Categorization requirements

From Meta, a Wikimedia project coordination wiki

These are some abstract requirements for any proposal to introduce categorization into MediaWiki. The idea here is to have some kind of metric to measure implementation proposals against.

Goals (or, "Why Implement Categories?")

Currently the wiki allows readers to find information in a couple of ways (more?):

  • follow links in the articles, starting at the main page
  • search for a term, resulting in either an exact match, or a list of partial matches

The wiki has its own search utility, but web users can also search on Google using the "site:wikipedia.org" search criterion.

These methods of finding information will fail in the following cases:

  • searching with a term or terms not found in the document
  • searching with too general a term or terms, resulting in more hits than can be checked in a reasonable time
  • user does not know the information exists

The last case is strange, but is valid if you consider that many users might be interested in browsing for knowledge related to some subject with which they are familiar, but which no link-following strategy has allowed them to discover. In other words, the chain of links from the article currently being viewed to the potentially useful article is too long, too convoluted, or simply lost in the complexity of the network.

Other means than categories, for providing short-cuts to articles, already exist. One way is contributor-created lists. These have to be kept up to date by manual editing.
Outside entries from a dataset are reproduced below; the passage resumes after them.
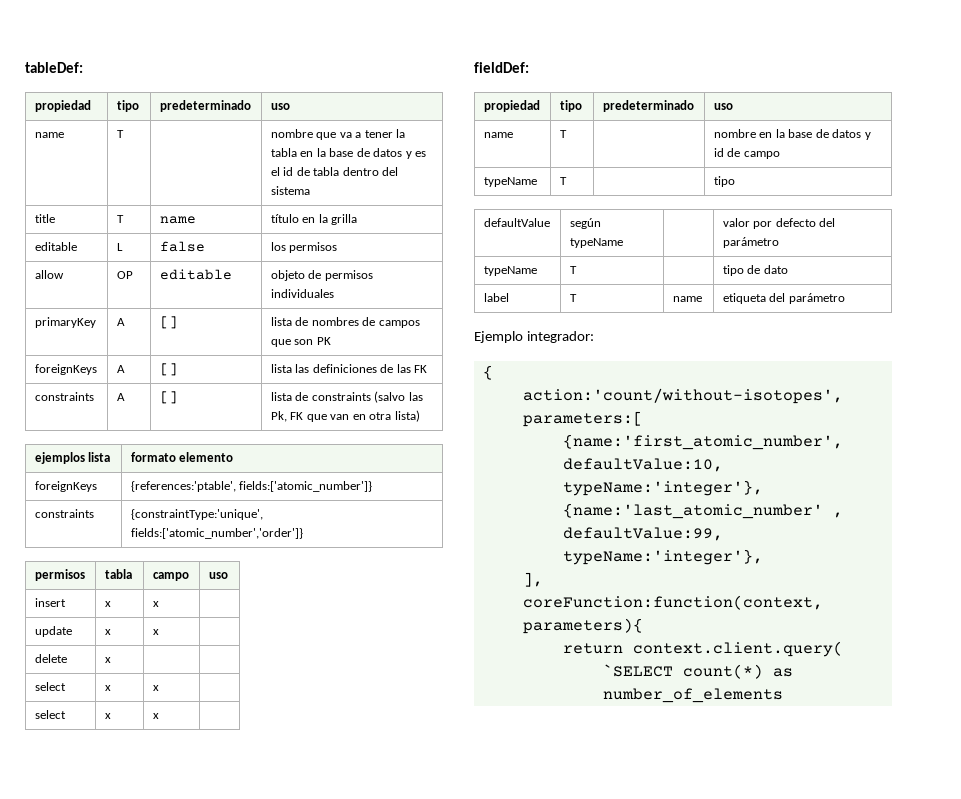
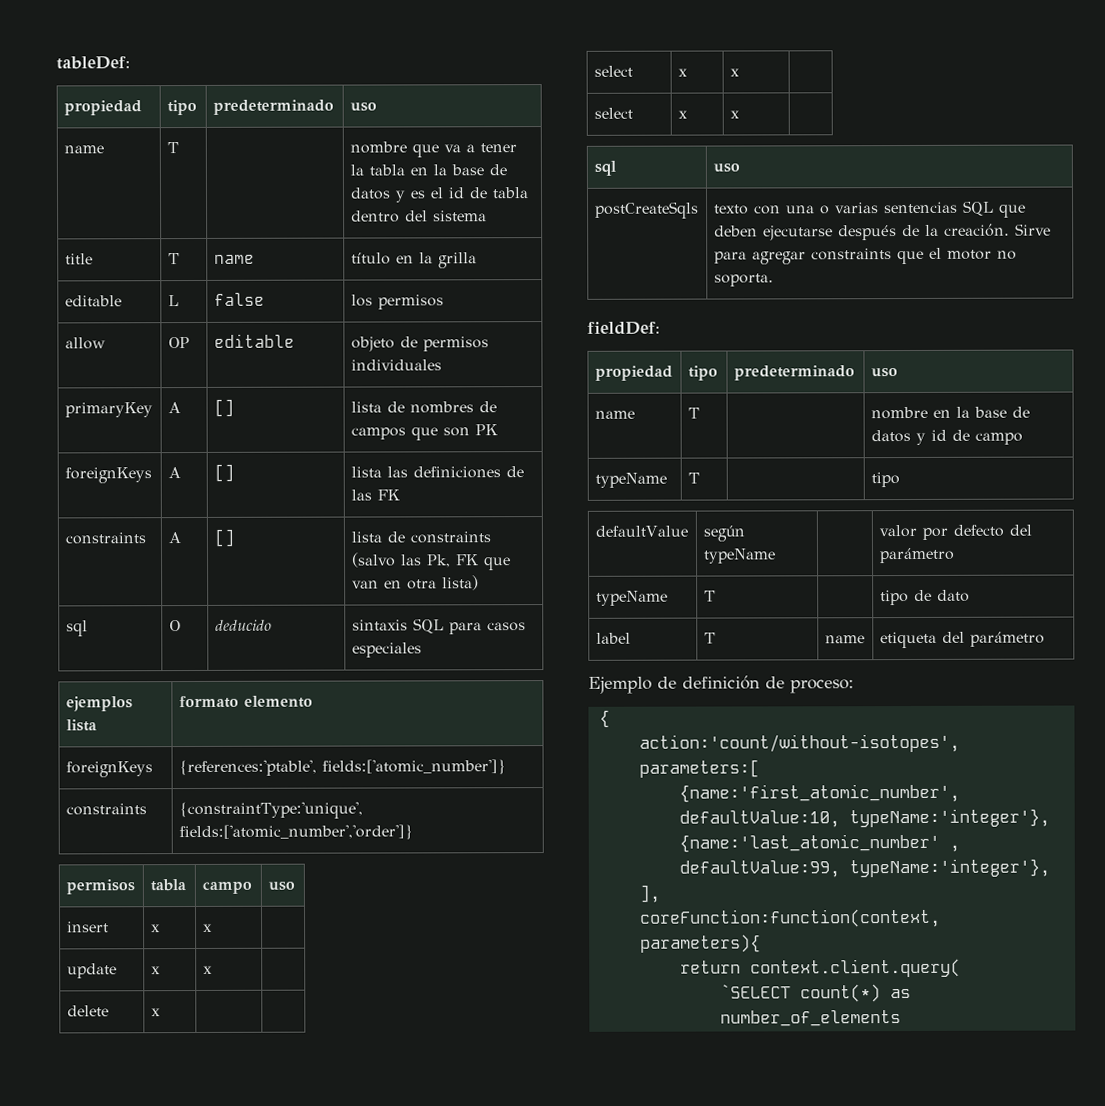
+ sql | O | deducido | sintaxis SQL para casos especiales
+ sql | uso
+ postCreateSqls | texto con una o varias sentencias SQL que deben ejecutarse después de la creación. Sirve para agregar constraints que el motor no soporta.
- Ejemplo integrador:
+ Ejemplo de definición de proceso:

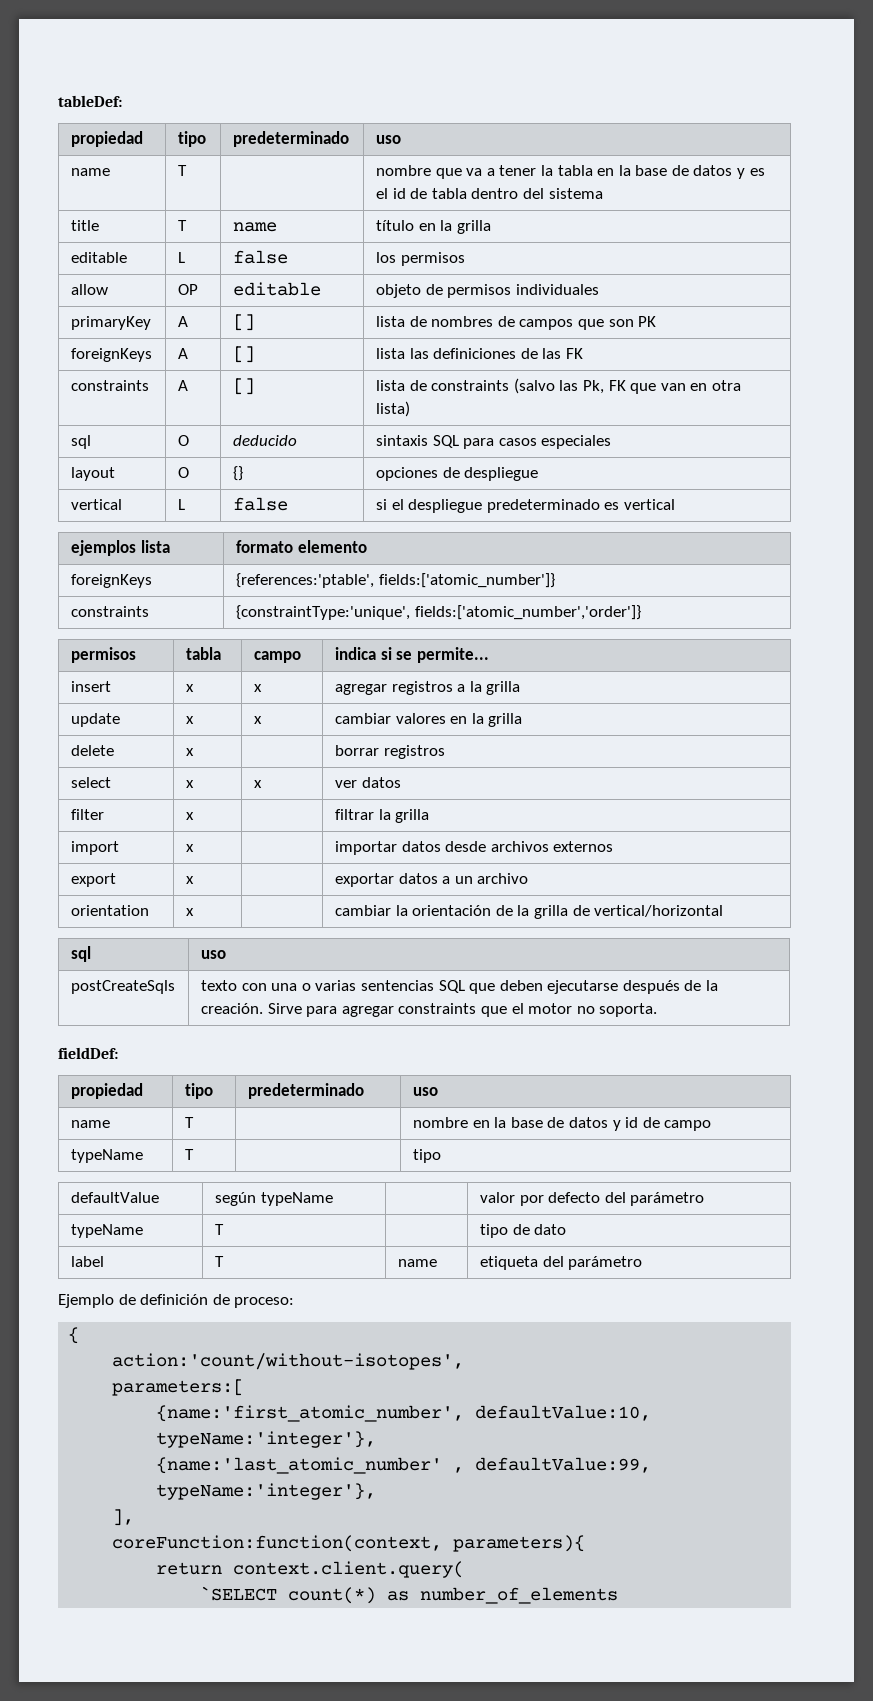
+ layout | O | {} | opciones de despliegue
+ vertical | L | false | si el despliegue predeterminado es vertical
- permisos | tabla | campo | uso
+ permisos | tabla | campo | indica si se permite...
- insert | x | x |
- update | x | x |
+ insert | x | x | agregar registros a la grilla
+ update | x | x | cambiar valores en la grilla
- delete | x | |
- select | x | x |
- select | x | x |
+ delete | x | | borrar registros
+ select | x | x | ver datos
+ filter | x | | filtrar la grilla
+ import | x | | importar datos desde archivos externos
+ export | x | | exportar datos a un archivo
+ orientation | x | | cambiar la orientación de la grilla de vertical/horizontal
This is usually quite reliable, but there is a time delay involved.

A possible solution to the problem of keeping useful lists of articles up to date is to try to find a way to partly automate the process. Some automatic processes already exist. Overly simple list generation methods tend to be comprehensive, but suffer the same problem as lists of search results. Moreover, on wikipedia, the alphabetical listing seems to have been turned off. The page loads, but this message occurs at the top: "Sorry! This feature has been temporarily disabled because it slows the database down to the point that no one can use the wiki." This demonstrates that automatic organization methods are not only hard to design in a useful way, but also in an efficient way.

Another interesting way to see a comprehensive list of articles connected with a given article is to generate localized site maps, or link graphs. These grow exponentially, however, so you can only get to two or maybe three links before they become unreadable. An article itself is already a one-degree of separation link graph. As mentioned, there is no way to be certain that all articles which a user would expect to be related would show up within three links. Network graphs are also a terribly complicated thing to diagram. They are effectively impossible on a public access server.

An answer to the weaknesses of inter-article links is to define some kind of logical entity which is not an article, but a hub of connection for articles: a category. Categories are a means of partitioning the articles into various sets based on some kind of relationship, usually taken to be subject matter. Defining subjects, and hence categories, is a challenge. The task can be made both easier and more difficult by putting various types of constraints on the nature of and means of defining categories.

Since many categorization schemes already exist in library and information science, it is common to suggest use of one of these. They have two weaknesses:

  1. they are designed for books stored in stacks in a library, not for articles
  2. they change all the time

Also, the size of most such category schemes is prohibitive, they would require some level of expertise both to implement and to use, and many categories in such schemes would be empty of articles in the wiki. Finally, adding an article to a predetermined set of categories requires the tedious task of searching for the correct category that seems to fit.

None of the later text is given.